Written By Sam Murphy on 09/12/2019

First Impressions is our weekly chance to go head-to-head on the new tunes of the week. Each of the contributing writers reviews the track and then slaps a score out of 5 on it. This week Post Malone, Tove Lo, Camila Cabello, Grimes and more are up.

Post Malone – Staring At The Sun (Feat. SZA)

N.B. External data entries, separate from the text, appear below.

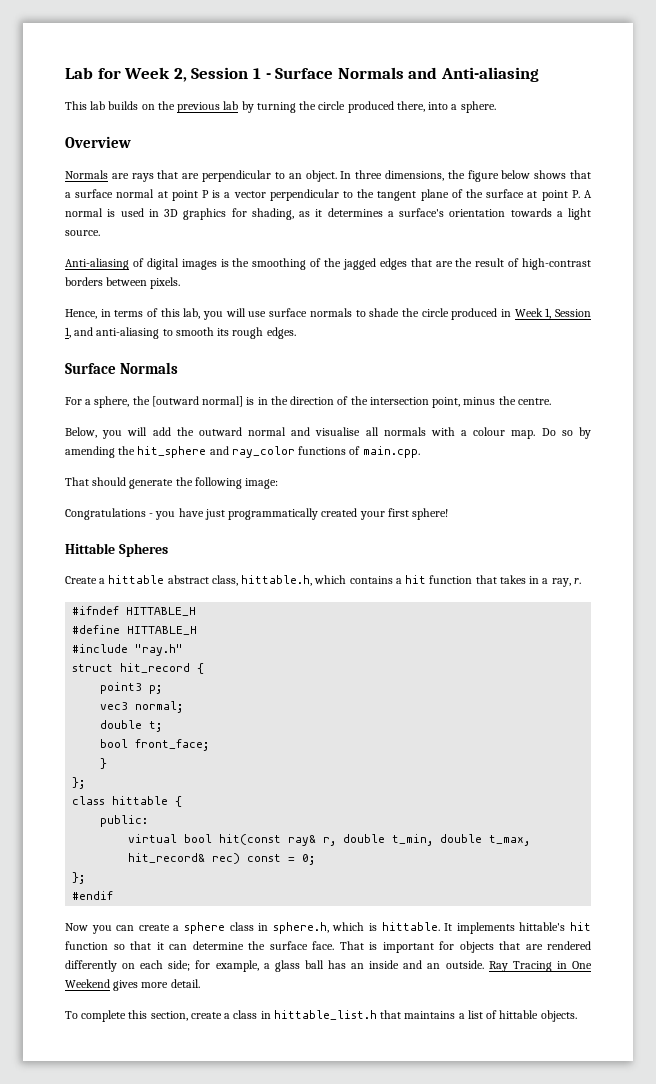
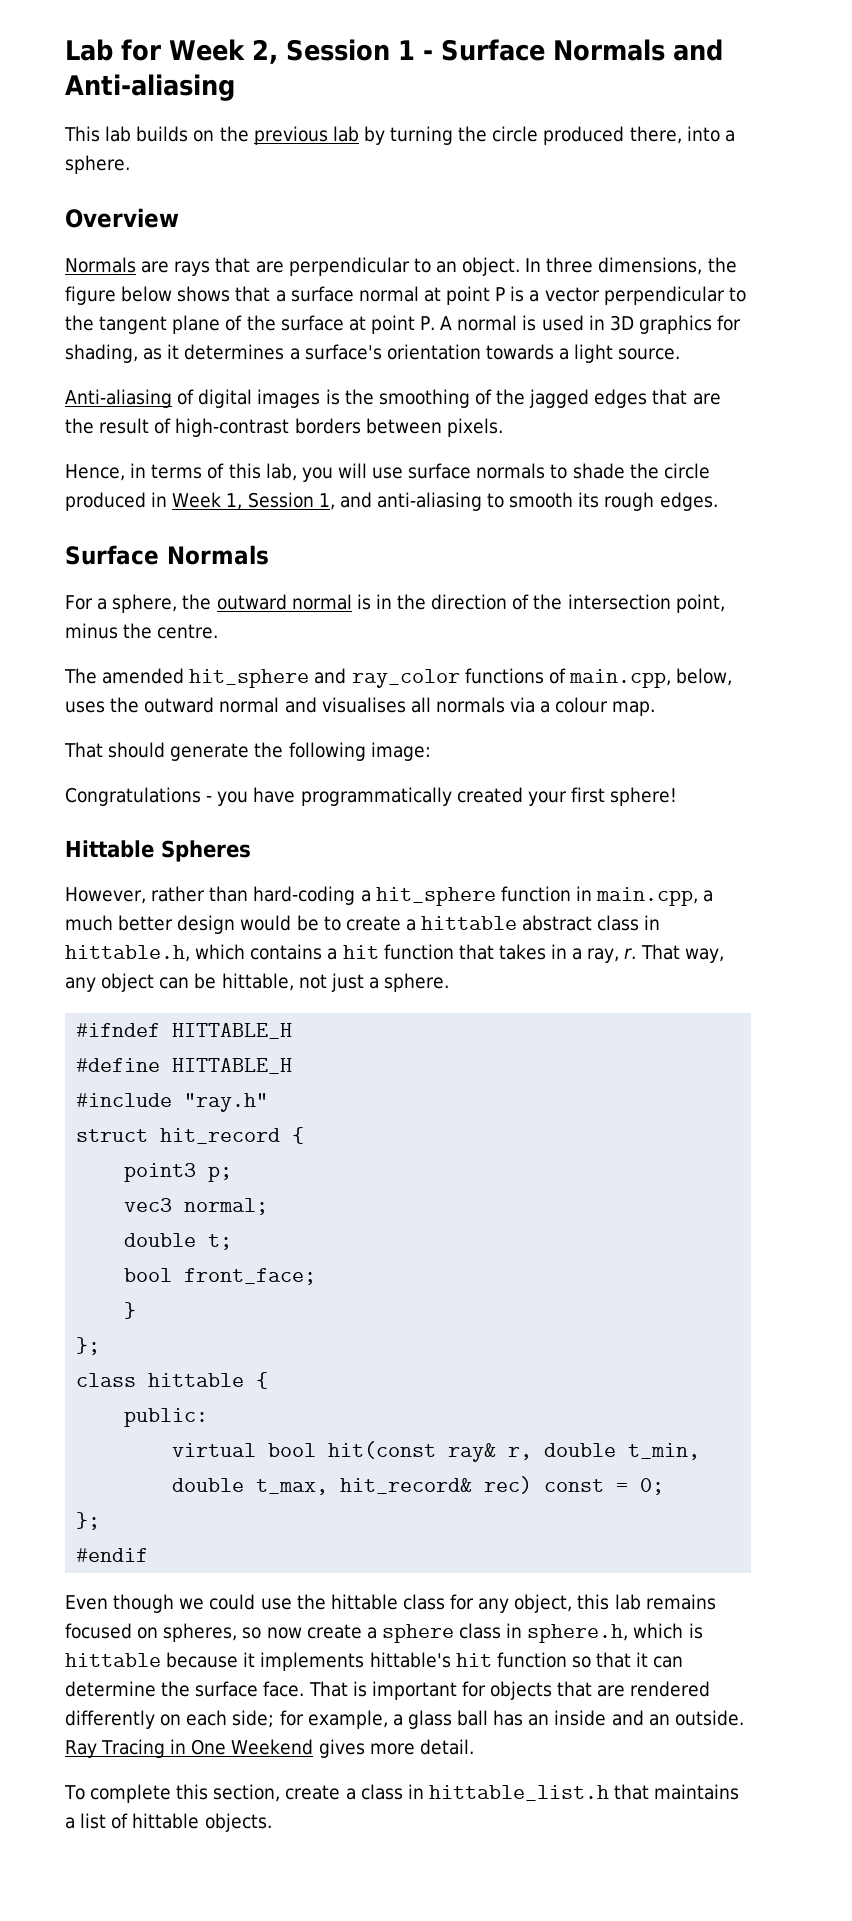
- For a sphere, the [outward normal] is in the direction of the intersection point, minus the centre.
+ For a sphere, the outward normal is in the direction of the intersection point, minus the centre.
- Below, you will add the outward normal and visualise all normals with a colour map. Do so by amending the hit_sphere and ray_color functions of main.cpp.
+ The amended hit_sphere and ray_color functions of main.cpp, below, uses the outward normal and visualises all normals via a colour map.
- Congratulations - you have just programmatically created your first sphere!
+ Congratulations - you have programmatically created your first sphere!
- Create a hittable abstract class, hittable.h, which contains a hit function that takes in a ray, r.
+ However, rather than hard-coding a hit_sphere function in main.cpp, a much better design would be to create a hittable abstract class in hittable.h, which contains a hit function that takes in a ray, r. That way, any object can be hittable, not just a sphere.
- Now you can create a sphere class in sphere.h, which is hittable. It implements hittable's hit function so that it can determine the surface face.
+ Even though we could use the hittable class for any object, this lab remains focused on spheres, so now create a sphere class in sphere.h, which is hittable because it implements hittable's hit function so that it can determine the surface face.

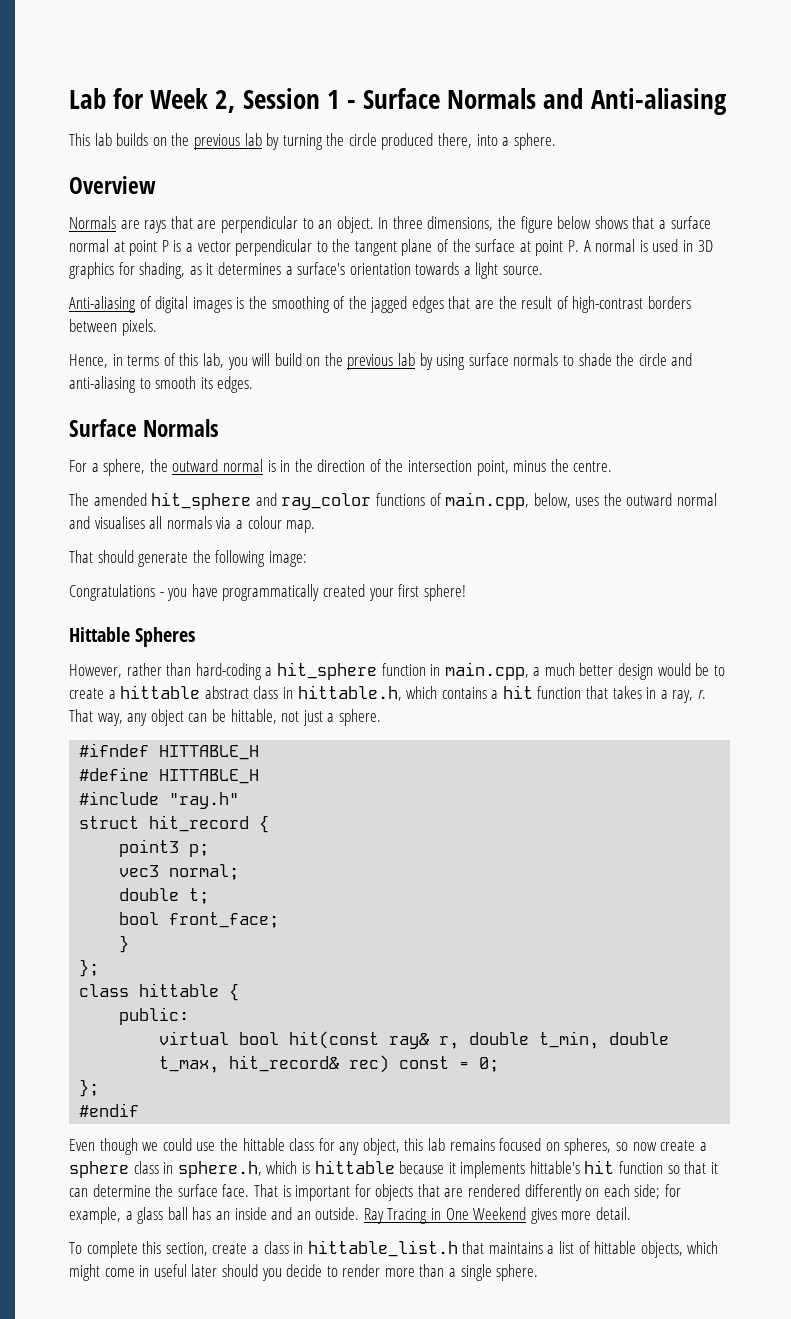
- Hence, in terms of this lab, you will use surface normals to shade the circle produced in Week 1, Session 1, and anti-aliasing to smooth its rough edges.
+ Hence, in terms of this lab, you will build on the previous lab by using surface normals to shade the circle and anti-aliasing to smooth its edges.
- To complete this section, create a class in hittable_list.h that maintains a list of hittable objects.
+ To complete this section, create a class in hittable_list.h that maintains a list of hittable objects, which might come in useful later should you decide to render more than a single sphere.

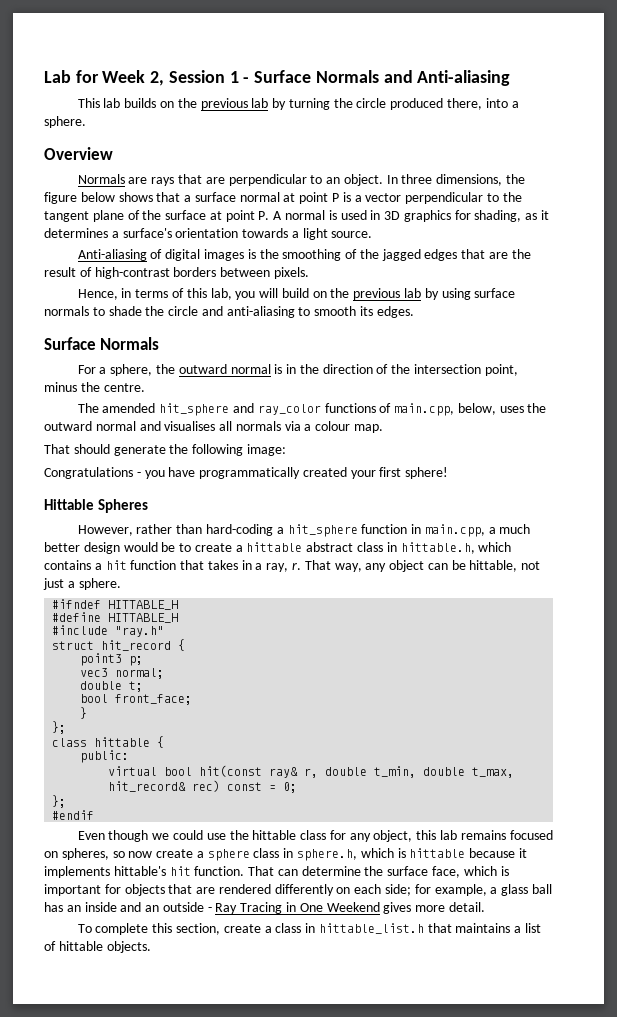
- Even though we could use the hittable class for any object, this lab remains focused on spheres, so now create a sphere class in sphere.h, which is hittable because it implements hittable's hit function so that it can determine the surface face. That is important for objects that are rendered differently on each side;
+ Even though we could use the hittable class for any object, this lab remains focused on spheres, so now create a sphere class in sphere.h, which is hittable because it implements hittable's hit function. That can determine the surface face, which is important for objects that are rendered differently on each side;
- for example, a glass ball has an inside and an outside. Ray Tracing in One Weekend gives more detail.
+ for example, a glass ball has an inside and an outside - Ray Tracing in One Weekend gives more detail.
- To complete this section, create a class in hittable_list.h that maintains a list of hittable objects, which might come in useful later should you decide to render more than a single sphere.
+ To complete this section, create a class in hittable_list.h that maintains a list of hittable objects.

Abby: This song instantly had my spidey senses tingling… It sounds like the younger cousin of Posty’s earlier 2019 offering ‘Sunflower’, with a similar sweet melodic undertone and prominent Posty vocals. Bonus point for letting a song sit at under three minutes and not shoving in an unnecessary extra chorus or two, but instantly minus that point for criminally underusing SZA. 2.5

Sam: The whole song sounds incredibly lazy to me. It does sound like an extension of Sunflower but the chorus is a little weaker. That said, goddamn those SZA vocals are so good and it’s making me wish we had a new SZA album yesterday. 2.5

Reece: This is the paint-by-numbers chart-topper that Post Malone can produce in his sleep and it’s … fine, I guess. Abby’s on the ball when she made the ‘Sunflower’ comparison and Louis Bell is too good behind the boards to be copying and pasting his own beats like this. SZA’s part is gorgeous, but it’s not enough to make the other two minutes of white noise worth reliving. 2.5

Tove Lo – really don’t like you (Feat. Kylie)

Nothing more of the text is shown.